'''
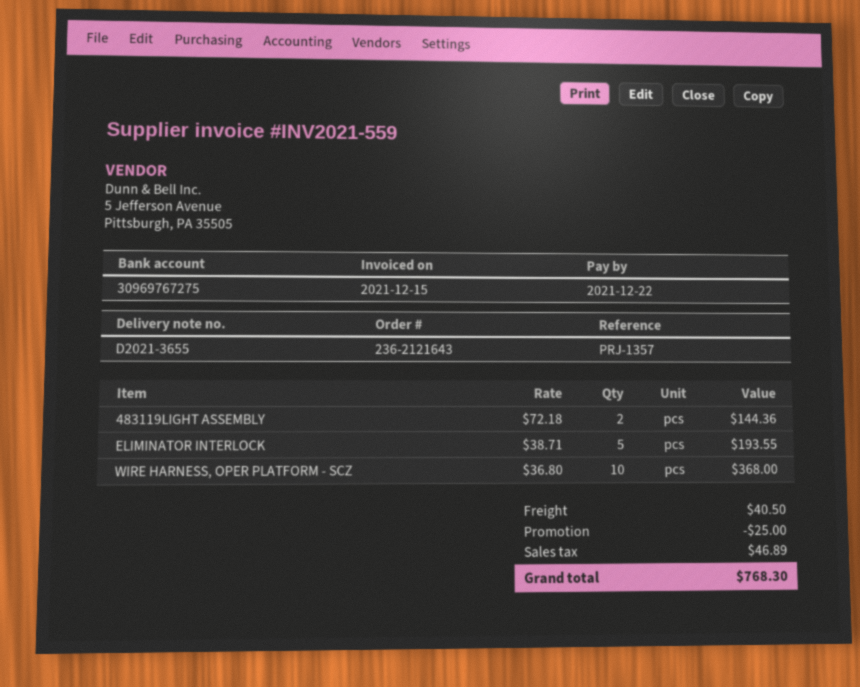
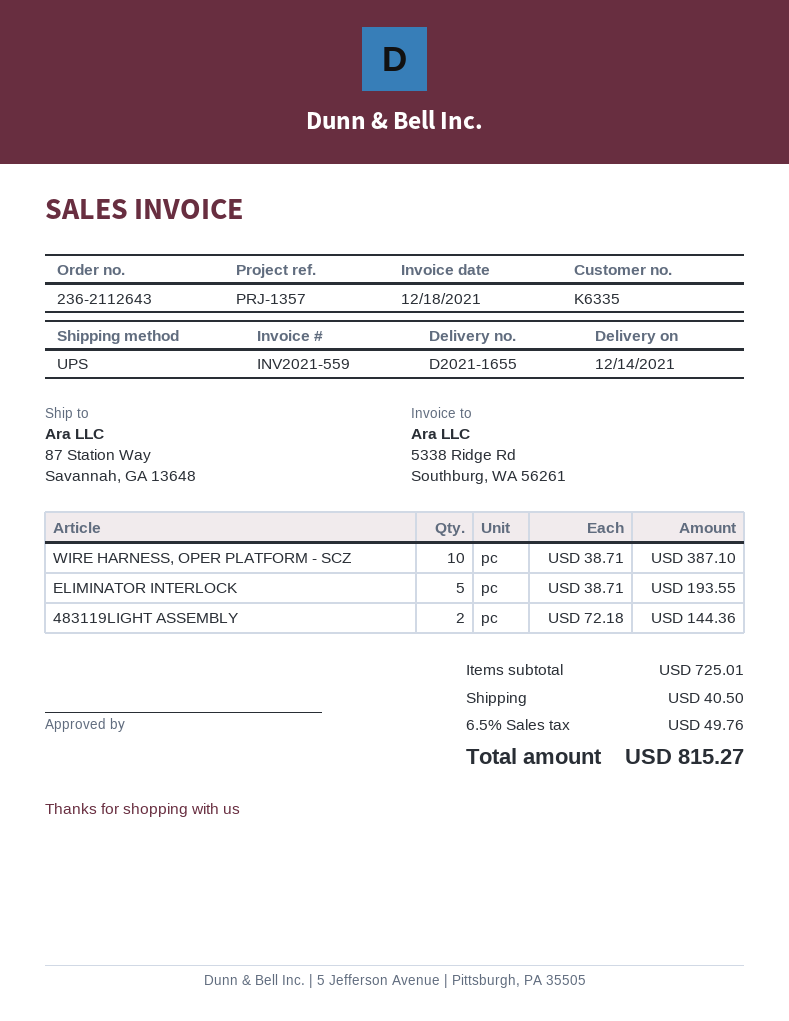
order number: 236-2121643 -> 236-2112643
delivery note number: D2021-3655 -> D2021-1655
invoice date: 2021-12-15 -> 2021-12-18
WIRE HARNESS, OPER PLATFORM - SCZ: 10 x 36.80 = 368.00 -> 10 x 38.71 = 387.10
discount: 25.00 -> none
tax: 46.89 -> 49.76
total: 768.30 -> 815.27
'''
### [EXERCISE INSTRUCTIONS]
Your answer should be the lines from the one that contains "WIRE HARNESS, OPER" through the last line of the material, copied exactly.

### [EXPECTED ANSWER]
WIRE HARNESS, OPER PLATFORM - SCZ: 10 x 36.80 = 368.00 -> 10 x 38.71 = 387.10
discount: 25.00 -> none
tax: 46.89 -> 49.76
total: 768.30 -> 815.27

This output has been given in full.